In both these countries, delays have raised the spectre of civil conflict, but so has the prospect of finally holding the polls. Why is this so? The feverish atmosphere flows partly from people’s hopes, the belief that democracy can really work this time and the desire to be vigilant against spoilers. But the answer also lies at elite level – in countries where economic opportunity is overwhelmingly dependent on official office, the stakes are simply too high. Power brings a whole series of privileges which leaders of opposition parties see none of. To this is added the opportunities for patronage, and in some cases the chance to avoid prison.
As well as reflecting a lack of economic opportunities outside politics, this centralizing tendency is both a product and a cause of institutional weakness. Presidents whose political base is built on handing out largesse have no incentive to build the institutions – especially strong parliaments and independent judiciaries – that check their own power and may give others a greater stake in the system. In many cases centralisation can be traced back to the nation building era of the 1960s, or even the struggle against colonialism before that, when division meant defeat. But it is clearly highly damaging when it comes to modern independent states.
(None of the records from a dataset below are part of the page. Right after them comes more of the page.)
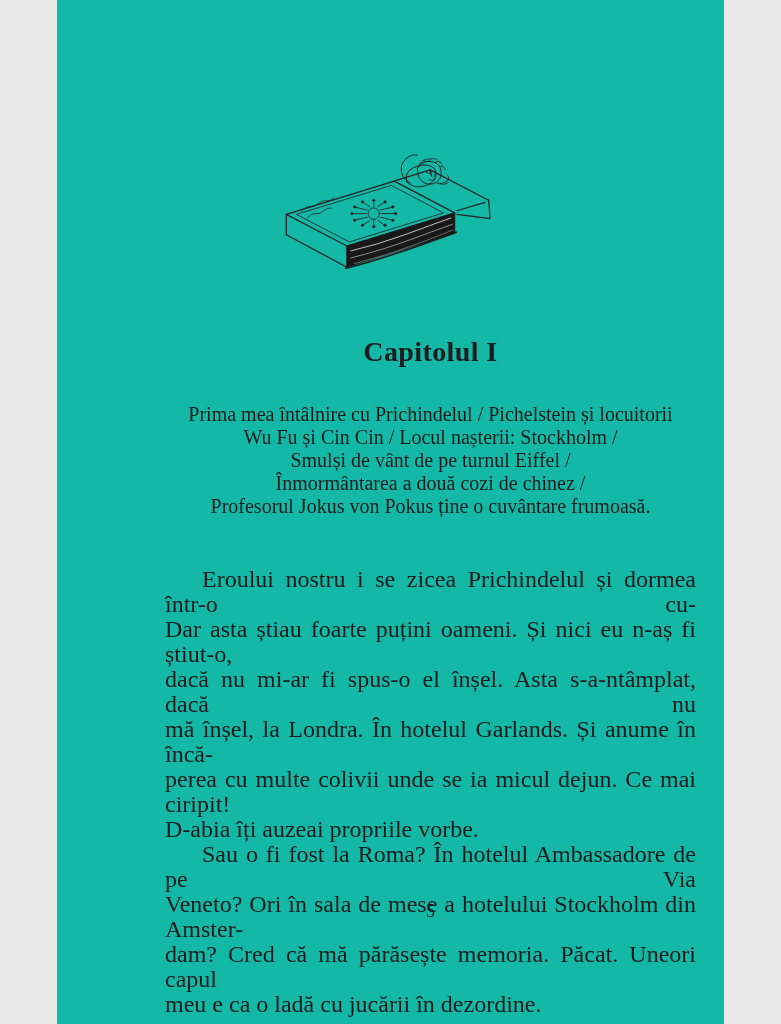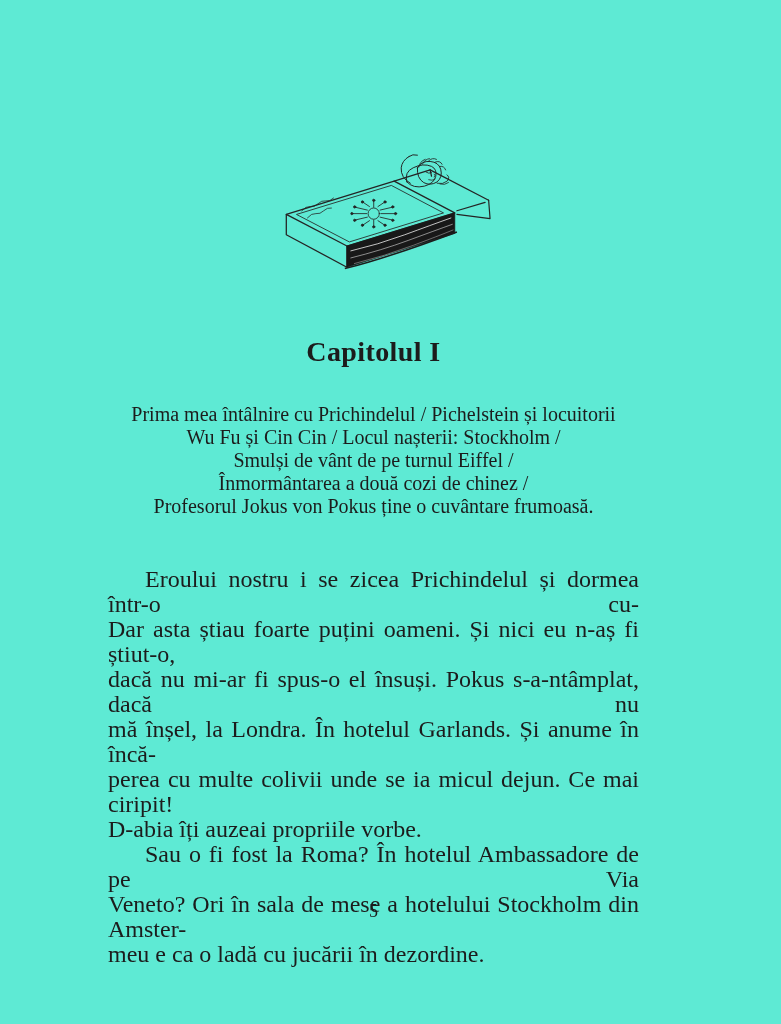"Capitolul I" .page { background: #5eead4 -> #14b8a6; width: 781px -> 667px }
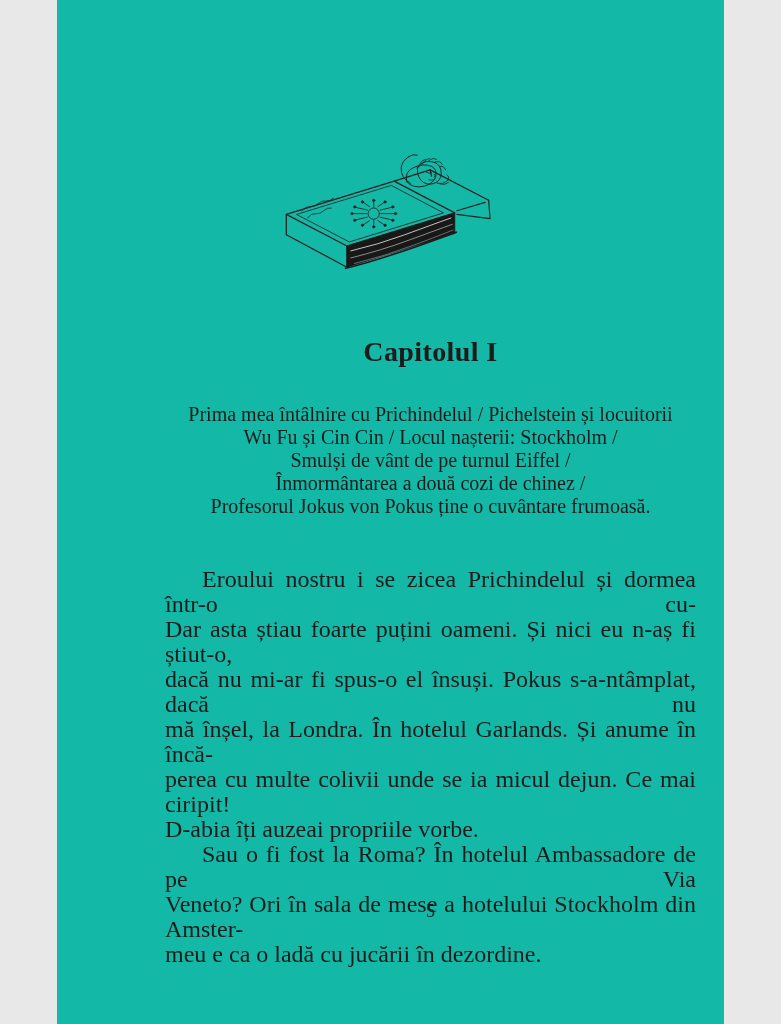"dacă nu mi-ar fi spus-o" div.bline { text: însuși. Pokus -> înșel. Asta }
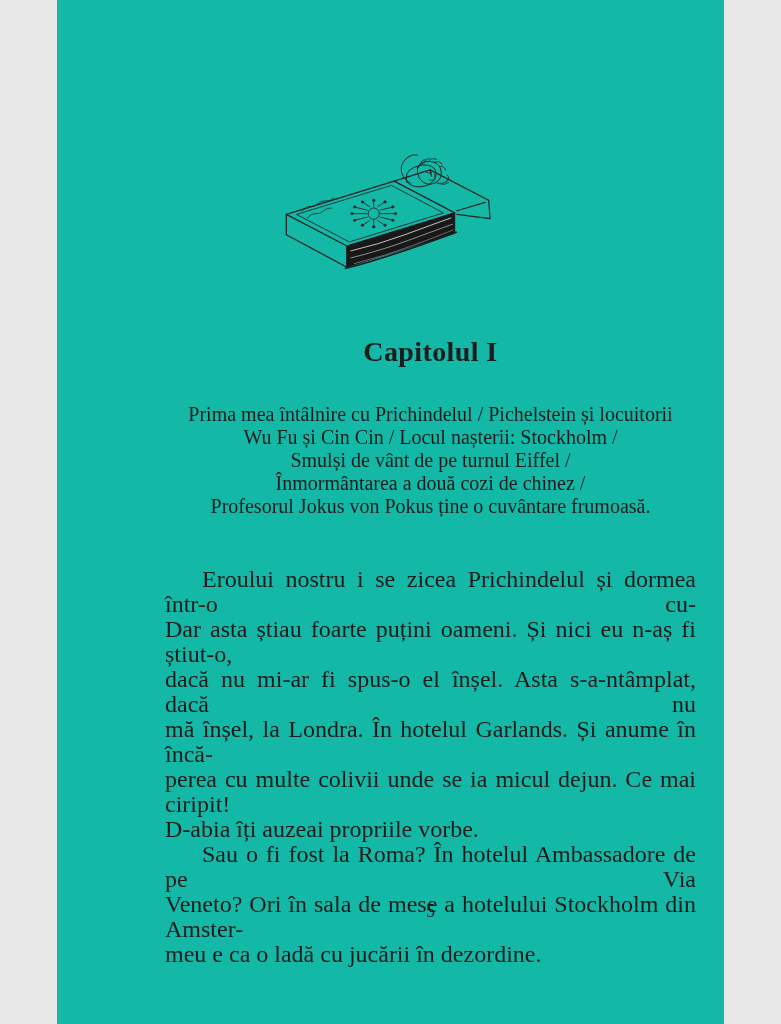"dam? Cred că mă părăsește" div.bline { html: none -> <div>dam? Cred că mă părăsește memoria. Păcat. Uneori capul</div> }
A typical response to the centralizing phenomena is a national unity government, formalizing a wider distribution of largesse. Such governments can play a key role at critical points in fragile countries. But in the longer term they do not address the underlying dynamic. They undermine the principle that an opposition should challenge government policy. And with government composition often at the discretion of the president, or with the president retaining strong powers over finance and appointments, they actually do little to address the incentives structure. The name of the game is still to get to the top, at all costs.
For the first three decades of independence, few West African countries bothered with elections at all. One result was that long standing opponents began to see their own exclusion from power as part and parcel of authoritarian government. Both Alpha Conde and Laurent Gbagbo served prison terms as their historic rivals enjoyed the comforts of office. Democracy activists of the 1990s knew that limiting presidents to two mandates is important, offering hope to opponents, and a sense that power would rotate. Many incumbents have since rowed back on these provisions or anointed loyal successors.
So what can be done? Delaying elections often seems the right approach to defuse a tense situation. But over time problems often get worse, and at some point the question of legitimacy of leadership has to be tackled. Technical flaws in elections are often symptoms of divided politics, but where improvements can be made they are important. Little by little they can reduce the scope for trouble making. They don’t, however, change the incentive structures for incumbents and opponents, nor do they prevent politicians from contesting outcomes on the street, especially if the results are close.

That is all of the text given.